Ardorel Abbey, formally the Abbey of Our Lady of Ardorel (; ), was a Benedictine then Cistercian monastery located in the modern-day commune of Payrin-Augmontel, Tarn, southwestern France. It was destroyed during the Wars of Religion.

History
The abbey was founded in the late 11th-century and followed the Rule of Saint Benedict. The establishment was mentioned in 1114. The name Ardorel possibly meant "ploughed land".

In 1124, under the influence of Bernard Ato IV's wife Cecil of Provence, monks from Cadouin Abbey founded a Cistercian monastery at Ardorel under the supervision of abbot Élie. Little is known about the Benedictines who settled there before the Cistercians. Oddly, Ardorel was listed as a daughter of Pontigny very late, in 1147. Cecil of Provence made numerous donations to the abbey, and wished to be buried there. After Élie went back to Cadouin, the first abbot of Ardorel was Foulque.

Cecil's donations to the abbey were made either directly or indirectly through her vassals, the lords of Vintrou, Hautpoul and Miraval. The abbey was so well-known that even some Cathars like Jordan of Saissac, the son of Bertrand of Saissac, made donations to the abbey in 1283.

Very soon, the prospering abbey founded two daughter houses: Valmagne Abbey in 1138 –which thrived on its turn with up to 300 monks– and Sira in 1139. Moreover, Jau Abbey became a daughter house of Ardorel in 1162, even though it was founded earlier.
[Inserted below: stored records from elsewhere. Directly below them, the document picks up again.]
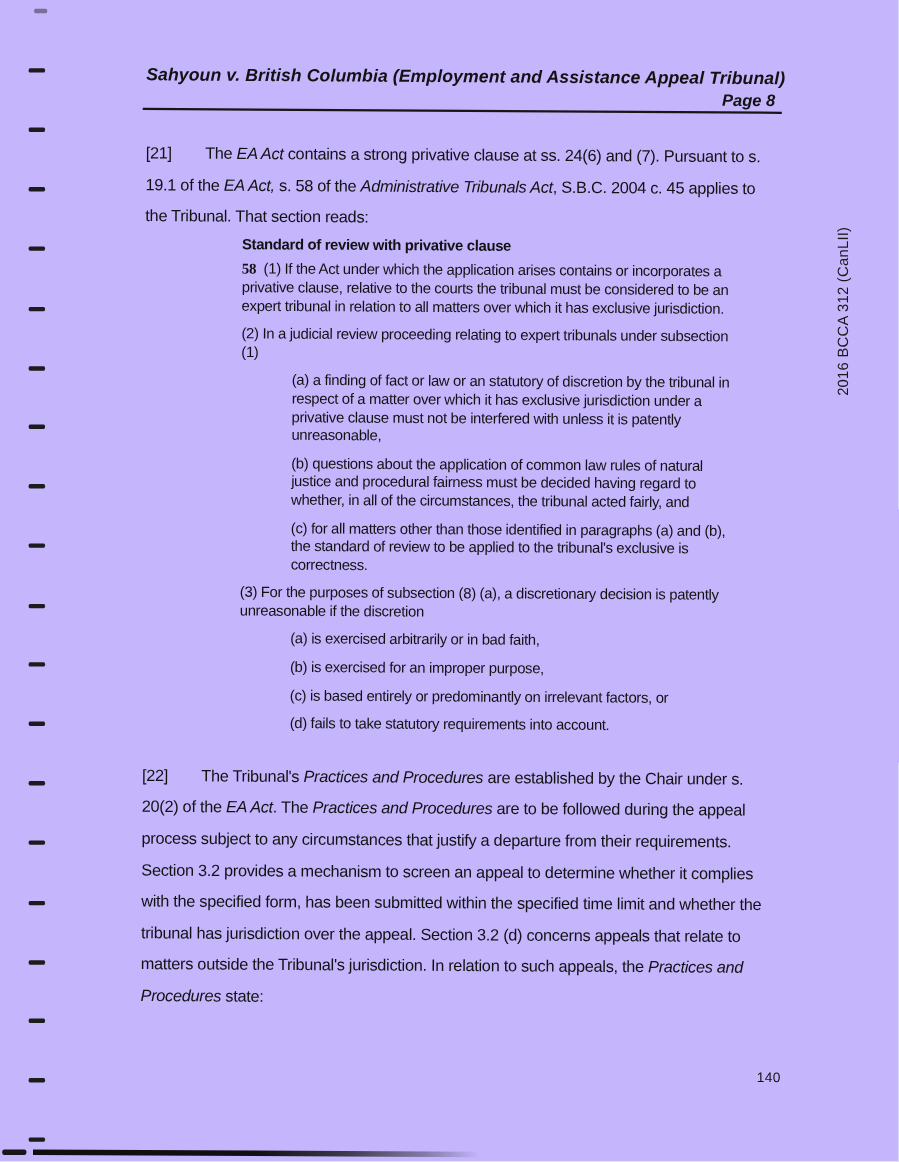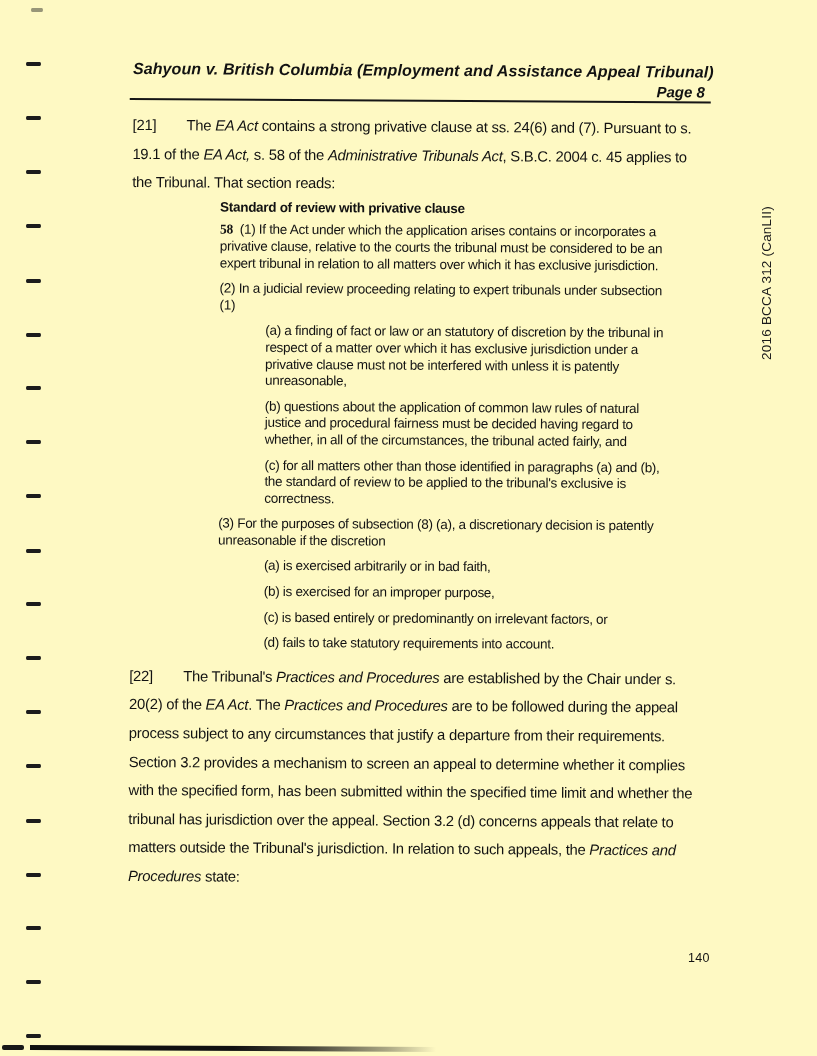"Sahyoun v. British Columbia (Employment" .page { background: #fef9c3 -> #c4b5fd }
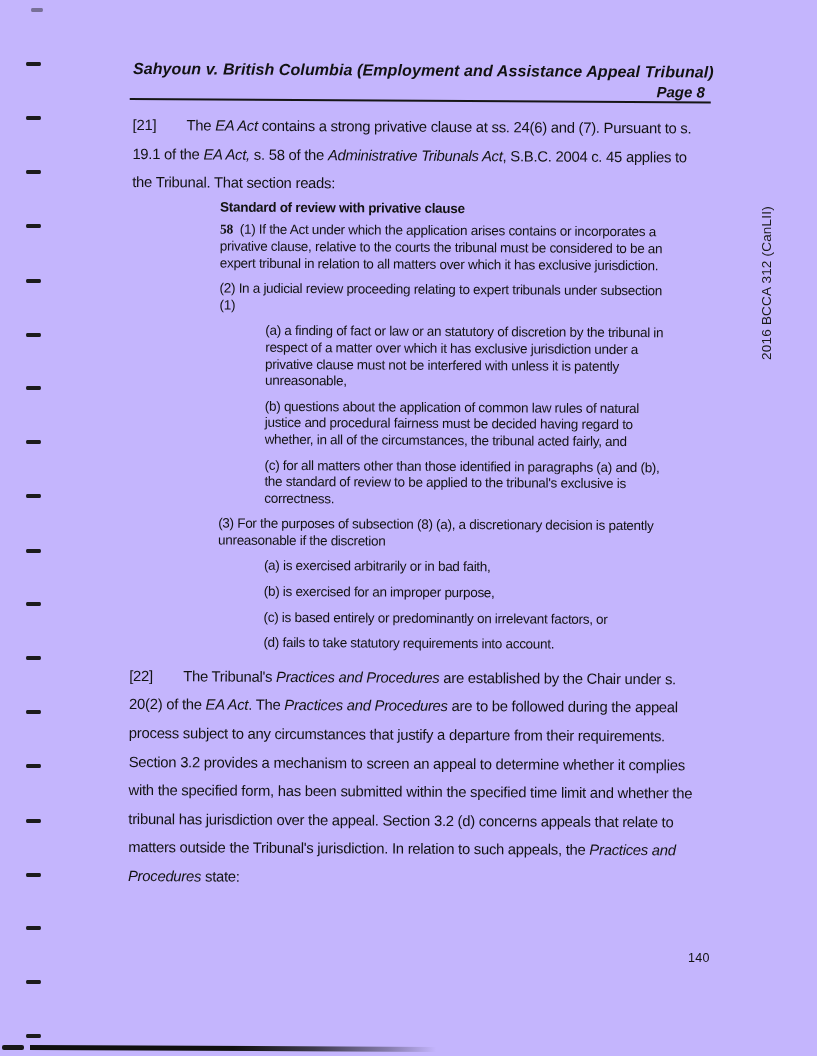"[21]" .para-num { margin-top: none -> 15px }
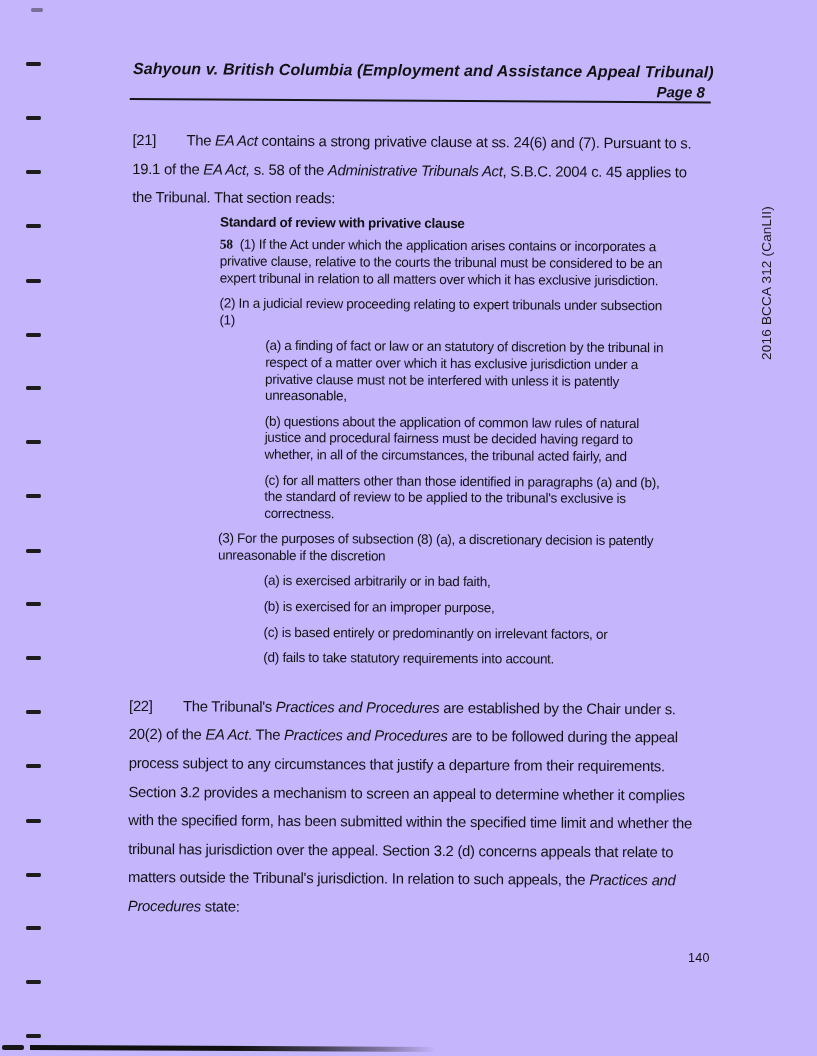"140" .page-number { top: 951px -> 973px }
In the 14th century, the reputation and the prosperity of Ardorel started declining, especially when the commendatory regime was set up.

In 1586, during the French Wars of Religion, a relative of the abbot of Ardorel who secretly converted to Calvinism slipped inside the monastery and opened the doors for spadassins to slaughter the monks and throw their corpses into a well. A few survivors, who had left the monastery earlier, resumed monastic life in a grange in Lempaut owned by Ardorel. The once prosperous abbey is now ruined.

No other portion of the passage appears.